_ABOUT THIS EXERCISE_
Please find the lines in the following records that hold "color", and copy them.

□ □ □ □ □

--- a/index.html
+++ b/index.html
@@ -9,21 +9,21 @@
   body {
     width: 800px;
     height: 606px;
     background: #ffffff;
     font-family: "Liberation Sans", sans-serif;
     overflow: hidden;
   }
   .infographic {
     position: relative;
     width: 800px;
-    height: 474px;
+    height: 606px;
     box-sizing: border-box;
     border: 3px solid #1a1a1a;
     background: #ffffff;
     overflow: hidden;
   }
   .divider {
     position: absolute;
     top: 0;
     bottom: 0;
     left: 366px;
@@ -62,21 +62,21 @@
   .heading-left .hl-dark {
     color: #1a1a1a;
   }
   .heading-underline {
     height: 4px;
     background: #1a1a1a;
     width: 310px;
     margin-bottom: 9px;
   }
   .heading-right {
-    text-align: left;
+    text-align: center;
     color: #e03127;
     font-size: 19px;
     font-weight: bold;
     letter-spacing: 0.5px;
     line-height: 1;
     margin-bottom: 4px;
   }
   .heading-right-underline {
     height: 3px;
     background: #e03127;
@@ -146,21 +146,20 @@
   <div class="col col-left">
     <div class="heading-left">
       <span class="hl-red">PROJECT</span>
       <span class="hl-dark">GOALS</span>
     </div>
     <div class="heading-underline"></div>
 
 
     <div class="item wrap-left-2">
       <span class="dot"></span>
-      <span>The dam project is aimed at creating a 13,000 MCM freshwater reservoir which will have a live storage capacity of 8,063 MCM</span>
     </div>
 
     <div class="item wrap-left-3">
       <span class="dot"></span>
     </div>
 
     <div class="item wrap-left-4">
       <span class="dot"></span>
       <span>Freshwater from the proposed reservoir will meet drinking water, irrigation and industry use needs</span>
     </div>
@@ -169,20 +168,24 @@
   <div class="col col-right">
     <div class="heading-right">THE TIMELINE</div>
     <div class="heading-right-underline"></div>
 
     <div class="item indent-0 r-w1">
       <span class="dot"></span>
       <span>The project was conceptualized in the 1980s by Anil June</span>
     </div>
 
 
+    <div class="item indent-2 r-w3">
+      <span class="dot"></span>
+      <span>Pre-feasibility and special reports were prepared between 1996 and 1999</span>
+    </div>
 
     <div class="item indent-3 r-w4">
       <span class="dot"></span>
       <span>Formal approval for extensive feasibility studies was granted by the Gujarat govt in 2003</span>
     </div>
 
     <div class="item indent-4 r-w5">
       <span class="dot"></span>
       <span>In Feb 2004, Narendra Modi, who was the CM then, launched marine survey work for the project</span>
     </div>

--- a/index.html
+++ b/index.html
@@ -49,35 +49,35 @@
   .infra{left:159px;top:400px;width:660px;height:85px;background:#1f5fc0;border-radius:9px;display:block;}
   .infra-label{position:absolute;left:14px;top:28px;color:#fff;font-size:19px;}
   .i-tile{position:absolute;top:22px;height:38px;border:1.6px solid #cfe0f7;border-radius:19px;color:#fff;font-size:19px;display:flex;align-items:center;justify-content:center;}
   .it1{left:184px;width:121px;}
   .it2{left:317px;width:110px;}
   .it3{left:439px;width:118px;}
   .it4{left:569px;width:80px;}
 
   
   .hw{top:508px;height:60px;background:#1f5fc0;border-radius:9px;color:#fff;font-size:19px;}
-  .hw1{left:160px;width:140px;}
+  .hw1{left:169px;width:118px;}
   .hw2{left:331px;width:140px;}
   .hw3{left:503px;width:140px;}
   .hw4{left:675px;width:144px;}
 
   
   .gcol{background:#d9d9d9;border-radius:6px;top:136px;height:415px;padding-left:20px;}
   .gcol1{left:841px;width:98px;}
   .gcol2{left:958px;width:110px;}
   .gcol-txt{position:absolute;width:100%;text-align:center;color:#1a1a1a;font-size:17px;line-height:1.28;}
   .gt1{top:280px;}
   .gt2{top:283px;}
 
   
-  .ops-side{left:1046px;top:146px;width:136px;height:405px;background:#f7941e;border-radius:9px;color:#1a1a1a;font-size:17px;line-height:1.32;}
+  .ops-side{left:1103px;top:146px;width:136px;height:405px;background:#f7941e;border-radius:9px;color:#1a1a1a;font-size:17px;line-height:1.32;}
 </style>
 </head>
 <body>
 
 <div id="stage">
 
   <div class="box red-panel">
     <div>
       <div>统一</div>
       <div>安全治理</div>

□ □ □ □ □

_RESPONSE TO THE EXERCISE_
     color: #1a1a1a;
     color: #e03127;
   .infra-label{position:absolute;left:14px;top:28px;color:#fff;font-size:19px;}
   .i-tile{position:absolute;top:22px;height:38px;border:1.6px solid #cfe0f7;border-radius:19px;color:#fff;font-size:19px;display:flex;align-items:center;justify-content:center;}
   .hw{top:508px;height:60px;background:#1f5fc0;border-radius:9px;color:#fff;font-size:19px;}
   .gcol-txt{position:absolute;width:100%;text-align:center;color:#1a1a1a;font-size:17px;line-height:1.28;}
-  .ops-side{left:1046px;top:146px;width:136px;height:405px;background:#f7941e;border-radius:9px;color:#1a1a1a;font-size:17px;line-height:1.32;}
+  .ops-side{left:1103px;top:146px;width:136px;height:405px;background:#f7941e;border-radius:9px;color:#1a1a1a;font-size:17px;line-height:1.32;}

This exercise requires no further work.